* _EXTRACTED MATERIAL_:
= = =

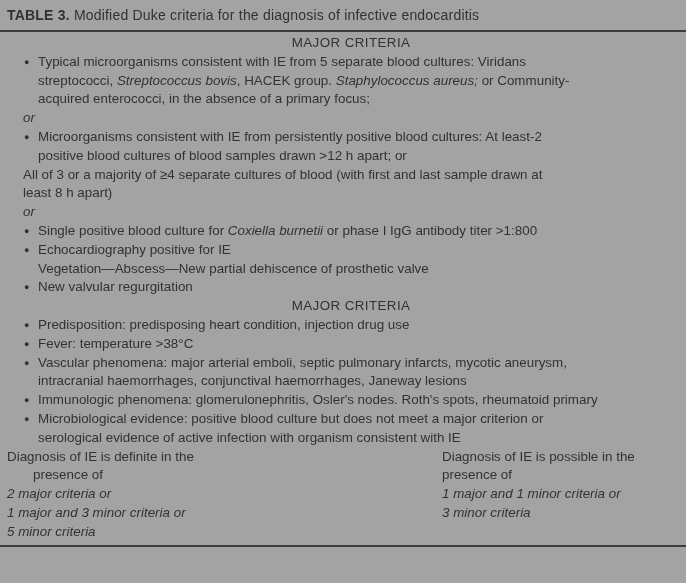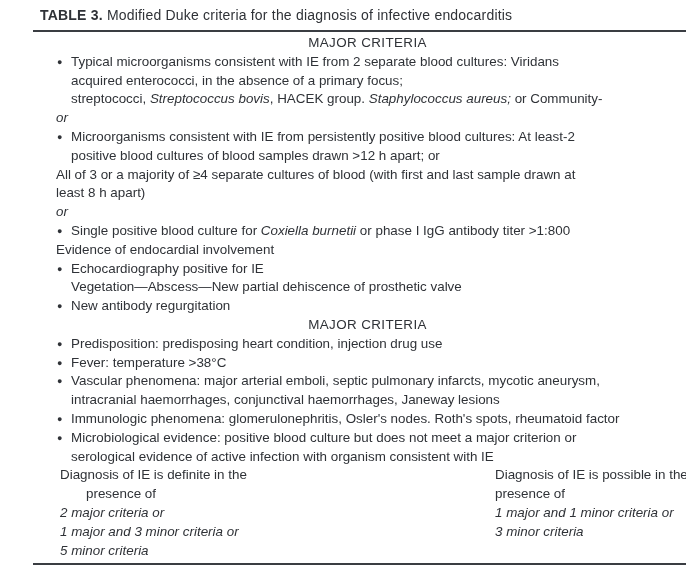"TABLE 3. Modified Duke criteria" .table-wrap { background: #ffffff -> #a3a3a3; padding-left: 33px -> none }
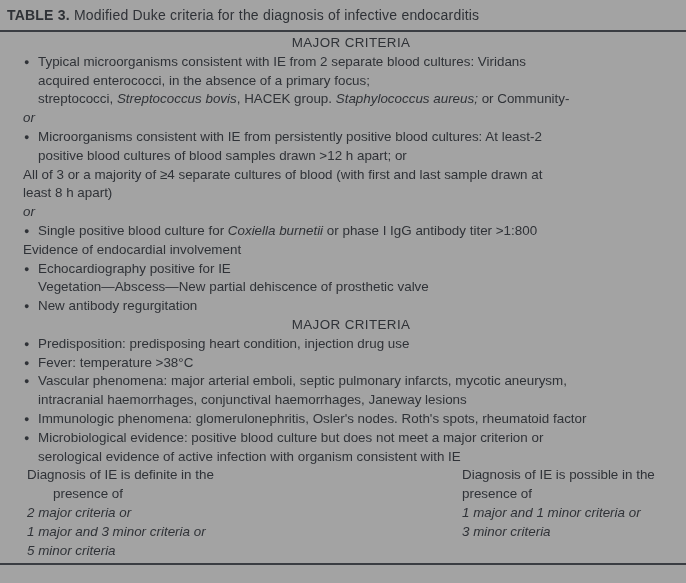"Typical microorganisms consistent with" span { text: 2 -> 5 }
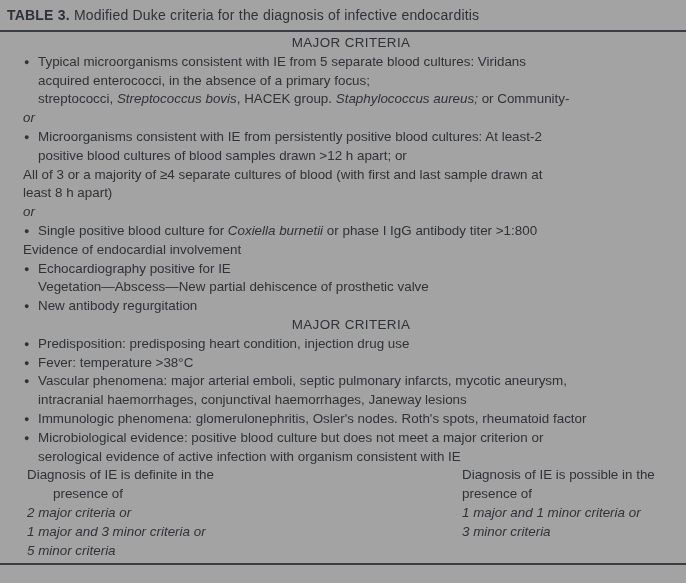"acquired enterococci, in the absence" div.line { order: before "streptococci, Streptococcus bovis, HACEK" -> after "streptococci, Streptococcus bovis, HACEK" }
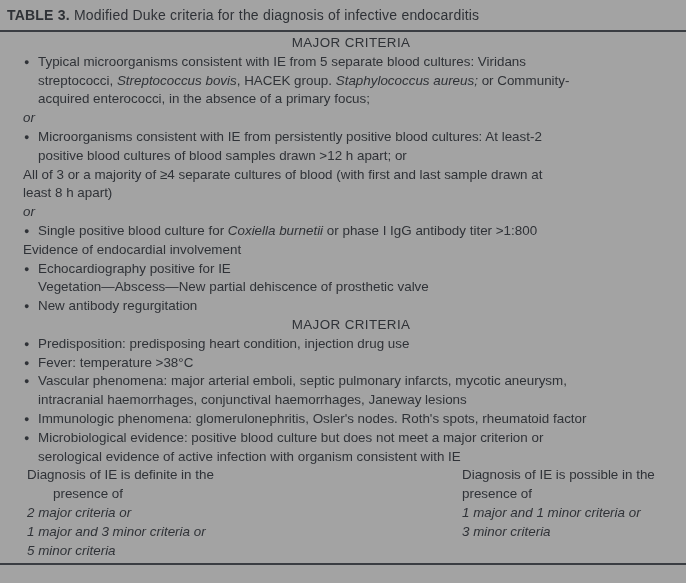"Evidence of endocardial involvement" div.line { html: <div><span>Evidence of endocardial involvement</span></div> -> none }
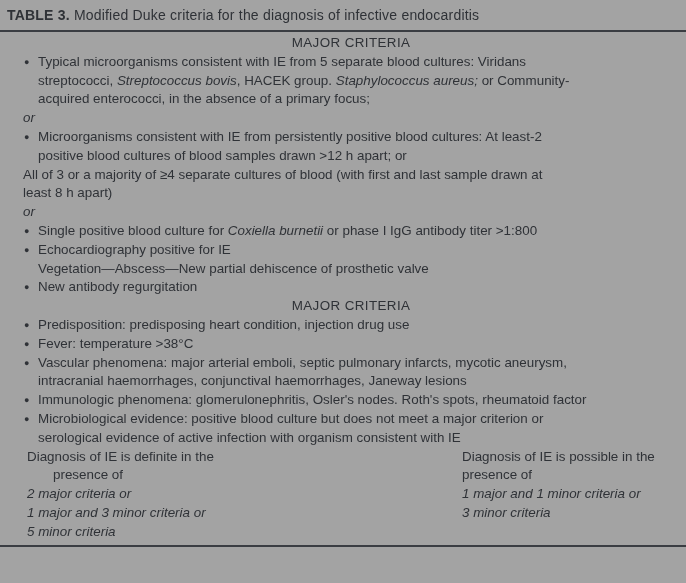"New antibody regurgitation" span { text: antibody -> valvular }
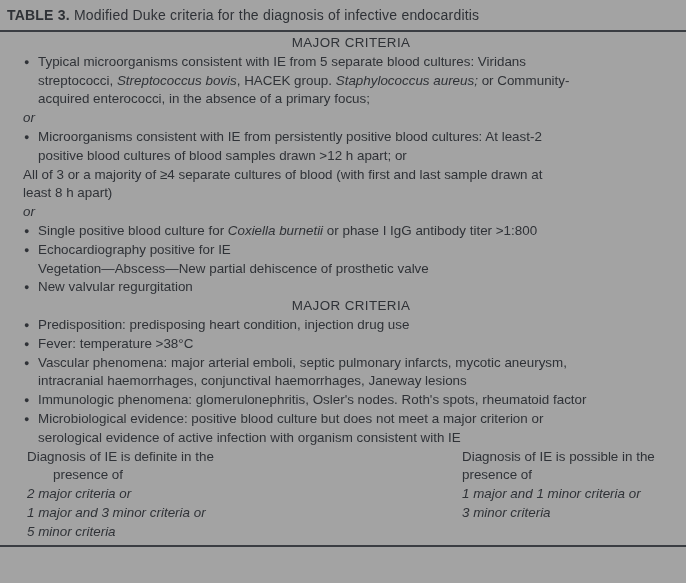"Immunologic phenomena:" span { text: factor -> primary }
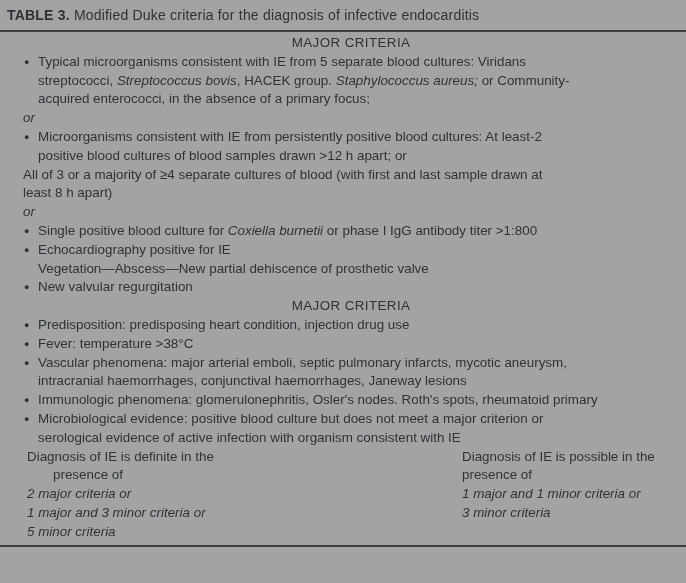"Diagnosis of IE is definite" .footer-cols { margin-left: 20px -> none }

= = =

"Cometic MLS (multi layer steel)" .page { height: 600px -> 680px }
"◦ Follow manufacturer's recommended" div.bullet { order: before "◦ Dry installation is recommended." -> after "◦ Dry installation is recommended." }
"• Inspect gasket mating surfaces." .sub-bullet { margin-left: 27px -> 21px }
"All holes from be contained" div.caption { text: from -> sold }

= = =

* _ABOUT THIS TASK_: Transcribe exactly the lines above, beginning at the one with "enterococci, in the" and going up to and including the one with "margin-left: 20px ->". Pictures do not belong in the copy.

* _ANSWER FOR THIS EXERCISE_:
"acquired enterococci, in the absence" div.line { order: before "streptococci, Streptococcus bovis, HACEK" -> after "streptococci, Streptococcus bovis, HACEK" }
"Evidence of endocardial involvement" div.line { html: <div><span>Evidence of endocardial involvement</span></div> -> none }
"New antibody regurgitation" span { text: antibody -> valvular }
"Immunologic phenomena:" span { text: factor -> primary }
"Diagnosis of IE is definite" .footer-cols { margin-left: 20px -> none }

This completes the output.